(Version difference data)
----

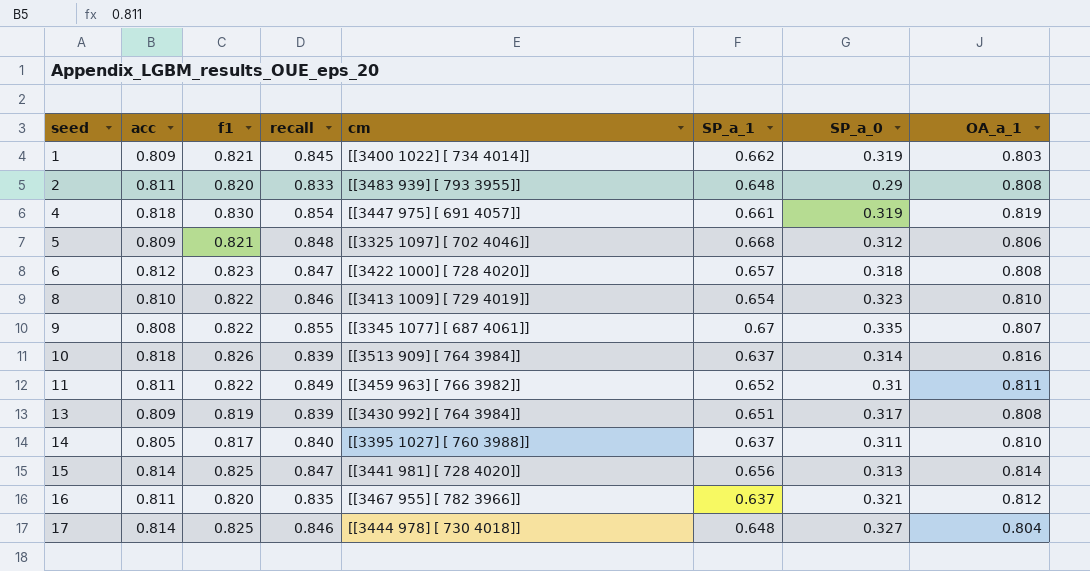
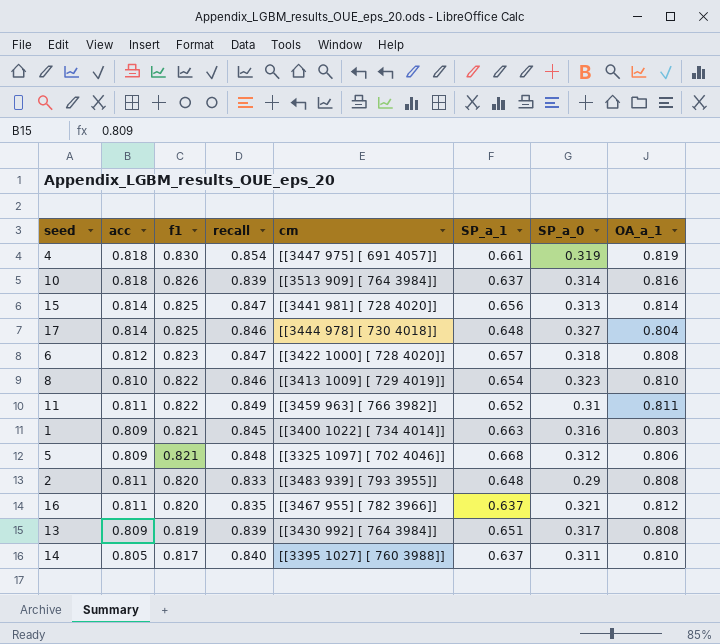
row order: seed ascending -> f1 descending
row 9: 0.808 | 0.822 | 0.855 | [[3345 1077] [ 687 4061]] | 0.67 | 0.335 | 0.807 -> none
1 | SP_a_1: 0.662 -> 0.663
1 | SP_a_0: 0.319 -> 0.316

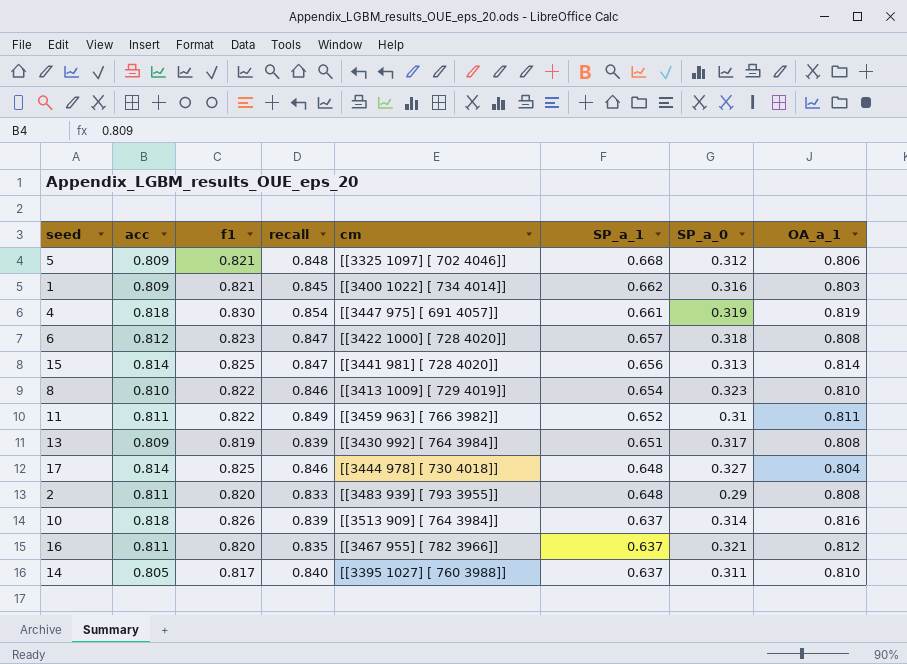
row order: f1 descending -> SP_a_1 descending
1 | SP_a_1: 0.663 -> 0.662

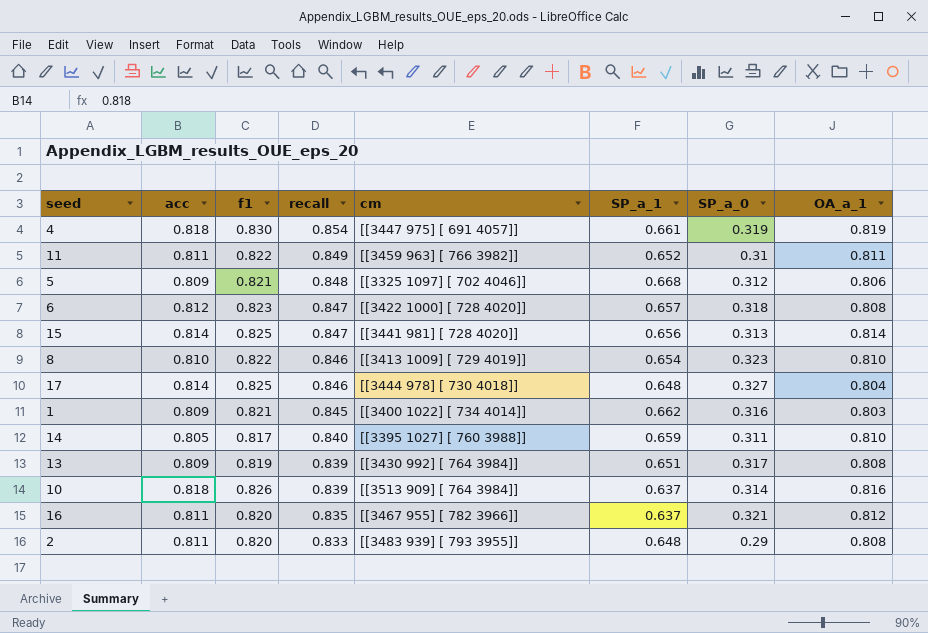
row order: SP_a_1 descending -> recall descending
14 | SP_a_1: 0.637 -> 0.659

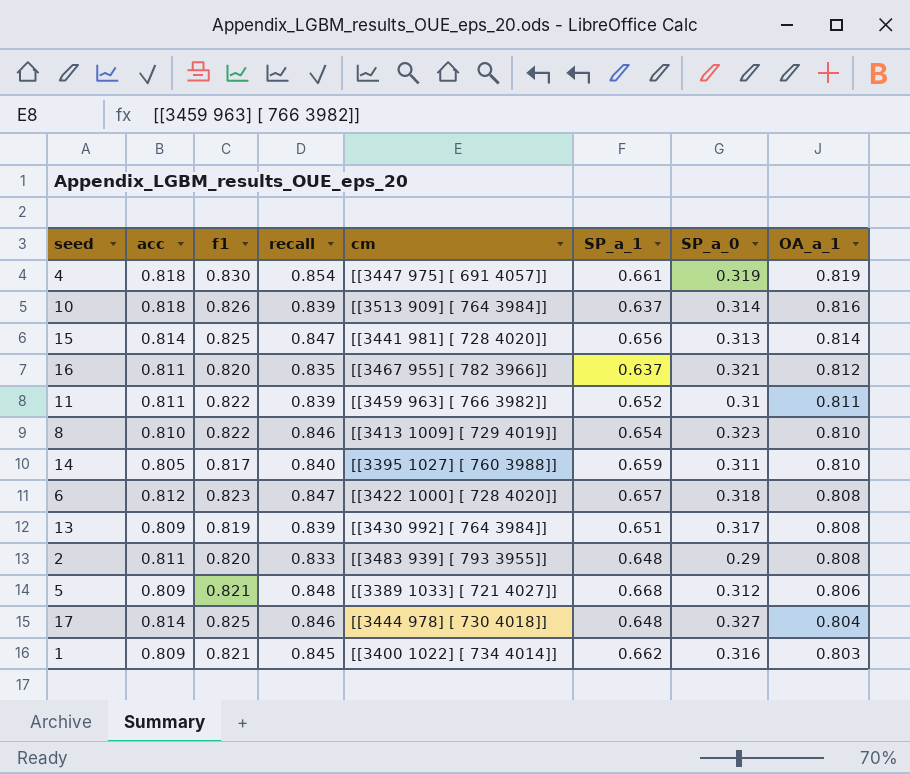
row order: recall descending -> OA_a_1 descending
11 | recall: 0.849 -> 0.839
5 | cm: [[3325 1097] [ 702 4046]] -> [[3389 1033] [ 721 4027]]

----

## What the exercise asks:
Please print all the entries exactly as written, but drop the pictures.

## Response area:
row order: seed ascending -> f1 descending
row 9: 0.808 | 0.822 | 0.855 | [[3345 1077] [ 687 4061]] | 0.67 | 0.335 | 0.807 -> none
1 | SP_a_1: 0.662 -> 0.663
1 | SP_a_0: 0.319 -> 0.316

row order: f1 descending -> SP_a_1 descending
1 | SP_a_1: 0.663 -> 0.662

row order: SP_a_1 descending -> recall descending
14 | SP_a_1: 0.637 -> 0.659

row order: recall descending -> OA_a_1 descending
11 | recall: 0.849 -> 0.839
5 | cm: [[3325 1097] [ 702 4046]] -> [[3389 1033] [ 721 4027]]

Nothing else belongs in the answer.